Moving to Texas: 15 Things You Need to Know + Relocation Tips2 Sep Alexander Pfirrmann
One of the biggest decisions we make in our lives is deciding where to live. There is the constant struggle to balance personal desires with employment opportunities; to maximize salary while simultaneously maximizing our own happiness. Like any big decision, the answer really comes down to finding the best mix.
One global trend is clear above all the rest, Texas is the place where everyone wants to be. Texas is growing exponentially at about 1,000 people per day as reported by State Demographer Lloyd Potter.
Half those new Texas are newborns, and the other half are migrants, who, like our readers, had to make the tough decision of figuring out where in the Lone Star State they can call their new home. U.S. Census data shows that Texas’s population grew by 187,545 people between July 2017 and July 2018 (even after accounting for people leaving the state.
Considering a move to Texas? We’ll cover everything you need to know to set expectations and have a smooth transition.
1. The Drive to Texas Is Full of Sights
With such a diverse array of ecosystems and camping experiences to choose from when moving to Texas, it is all about finding the right fit for you! This same adage also applies to finding your dream home in Texas, so it is important to find out what cities and housing situations fit best before making the move with BHGRE HomeCity.
California to Texas
If you’re driving from California to Texas for your move, there are tons of sights to see along the way! Have some fun and gamble in Las Vegas. Camping-wise, there are plenty of options:
* Big Sur
* Guadalupe Mountains NP (highest peak in Texas!)
New York to Texas
If you are driving from New York, make sure to pass through Shenandoah NP in Virginia along the locally famous Skyline Drive, a 105-mile drive that runs along the crest of the Blue Ridge Mountains and serves as the only public road within the park. In addition, you could visit Great Smoky Mountains NP, Nashville (live music!), or Hot Springs NP in Arkansas.
Florida to Texas
If you are driving from Southern Florida, catch a glimpse of Everglades National Park before you leave! This swap-land park gives you opportunities to catch a glimpse of giant alligators and elegant egrets as you travel by boat or foot through these mangrove and cypress tree-lined waterways.

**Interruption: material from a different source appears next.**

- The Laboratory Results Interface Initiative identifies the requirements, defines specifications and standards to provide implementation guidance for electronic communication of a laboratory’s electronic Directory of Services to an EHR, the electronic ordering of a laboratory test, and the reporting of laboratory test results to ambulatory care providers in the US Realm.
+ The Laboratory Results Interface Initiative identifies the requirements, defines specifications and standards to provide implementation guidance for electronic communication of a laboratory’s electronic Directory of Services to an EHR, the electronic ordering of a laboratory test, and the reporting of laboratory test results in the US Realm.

If you’re looking for a more urban swamp adventure, look no further than New Orleans. As you pass through this French-influenced Southern gem on your way to Texas, make sure you check out the French Quarter and Bourbon Street for some refreshing cocktails, especially if you happen to be moving during Mardi Gras season.
2. You Can Stock Up on Snacks at Buc-ee’s
Buc-ee’s is the largest convenience store in the world, and the chain is the crown jewel of Texan road trips. They have everything from 120 gas pumps, kolaches, tacos, sandwiches, and the cleanest public bathrooms you’ll ever see (83 stalls per location on average).
Make sure you cover all the bases: sweet, sour, savory, salty, and bitter. There are 35 Buc-ee's locations across Texas alongside major interstate highways, so feel free to eat as much as you want along the way. There will always be an opportunity to resupply at Buc-ee's in the Lone Star State.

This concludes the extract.